Given data

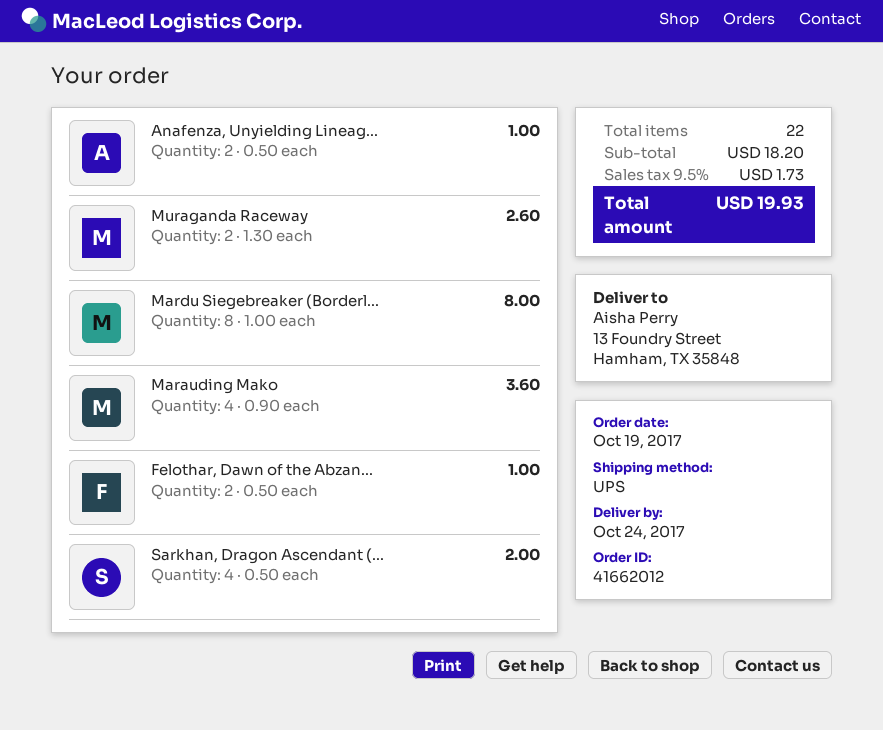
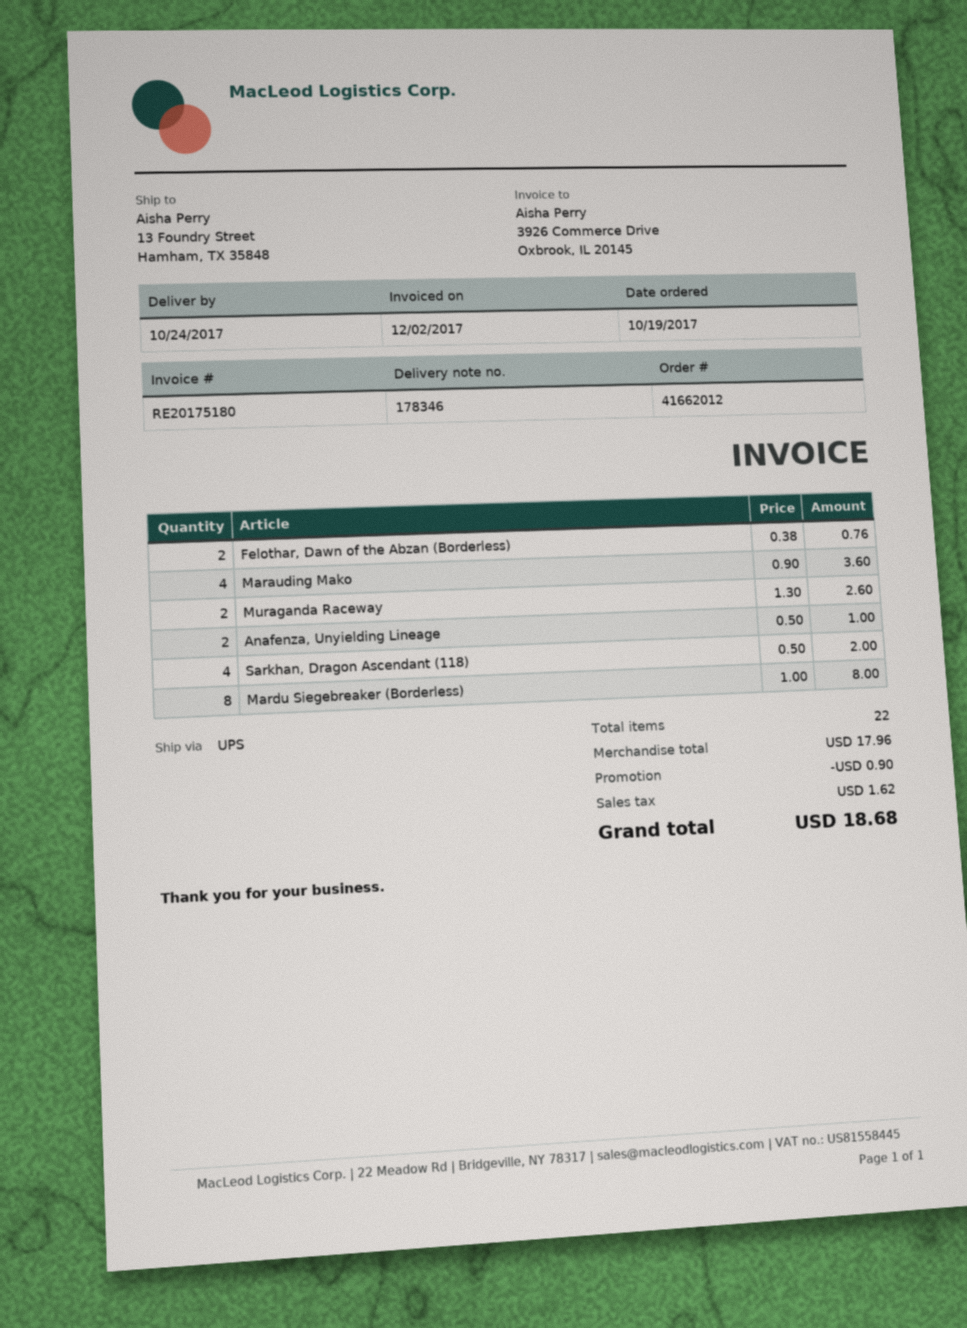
Felothar, Dawn of the Abzan...: 2 x 0.50 = 1.00 -> 2 x 0.38 = 0.76
subtotal: 18.20 -> 17.96
discount: none -> 0.90
tax: 1.73 -> 1.62
total: 19.93 -> 18.68

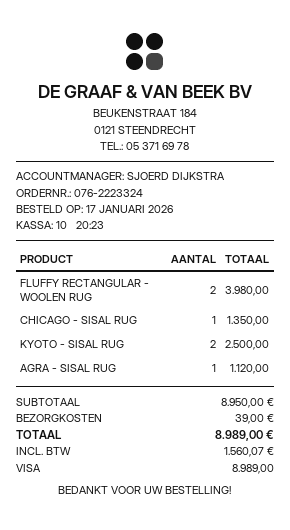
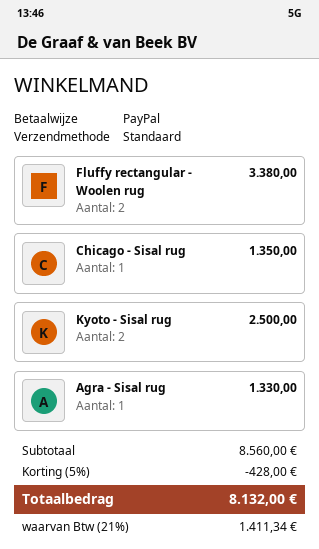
payment method: Visa -> PayPal
FLUFFY RECTANGULAR - WOOLEN RUG: 2 for 3980.00 -> 2 for 3380.00
AGRA - SISAL RUG: 1 for 1120.00 -> 1 for 1330.00
subtotal: 8950.00 -> 8560.00
discount: none -> 5% = 428.00
shipping: 39.00 -> none
tax: 1560.07 -> 1411.34
total: 8989.00 -> 8132.00

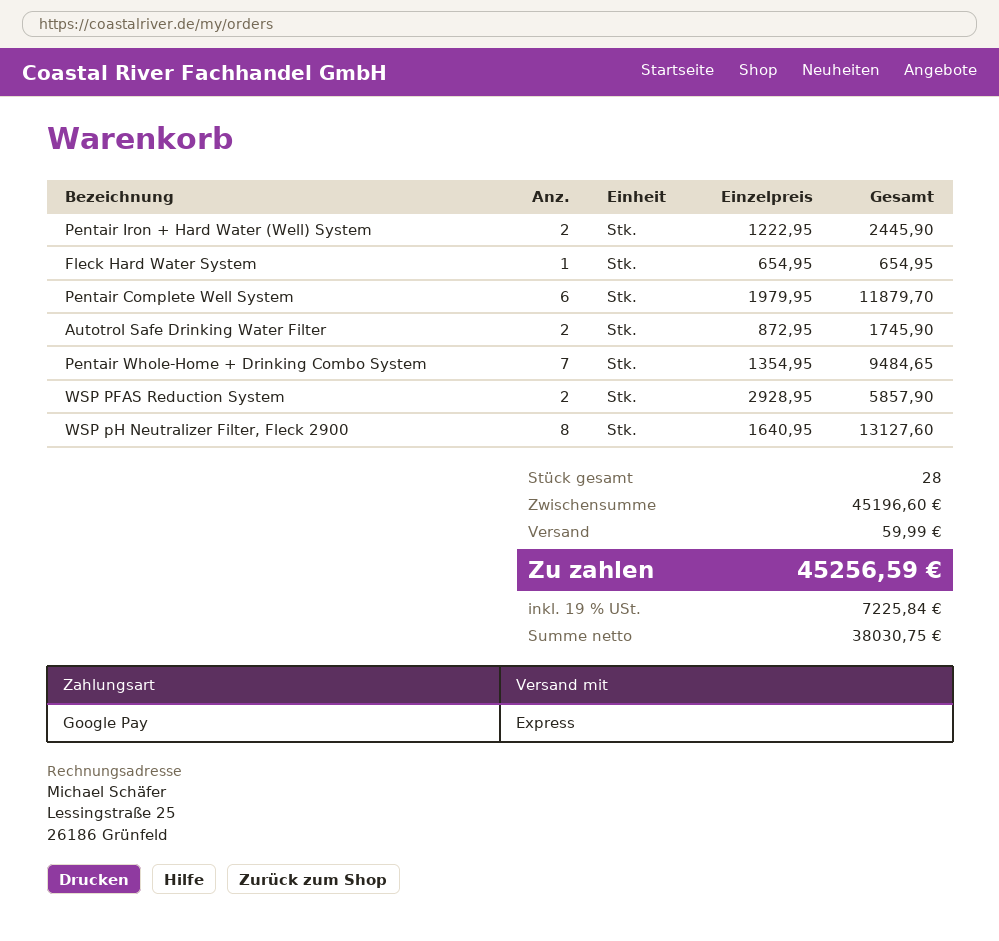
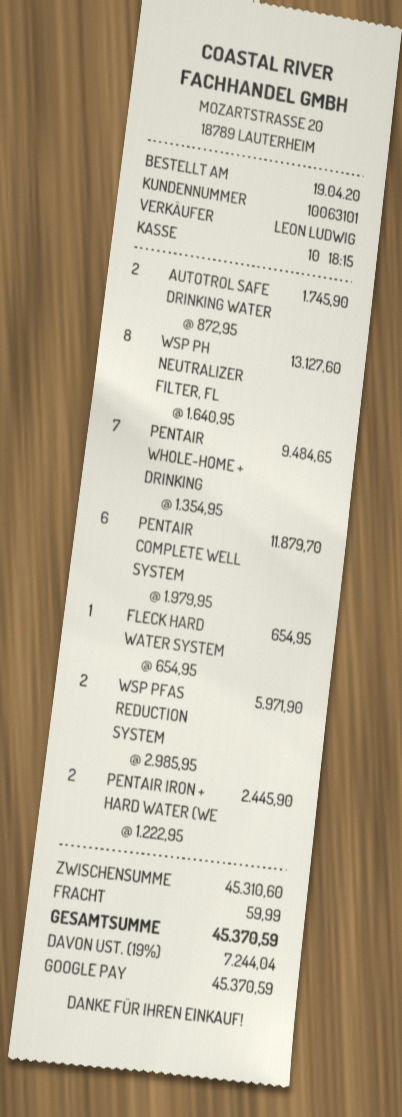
WSP PFAS Reduction System: 2 x 2928.95 = 5857.90 -> 2 x 2985.95 = 5971.90
subtotal: 45196.60 -> 45310.60
tax: 19% = 7225.84 -> 19% = 7244.04
total: 45256.59 -> 45370.59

Assignment
From the records above, copy every line that includes the word "none".

Answer to this problem
discount: none -> 0.90
discount: none -> 5% = 428.00
shipping: 39.00 -> none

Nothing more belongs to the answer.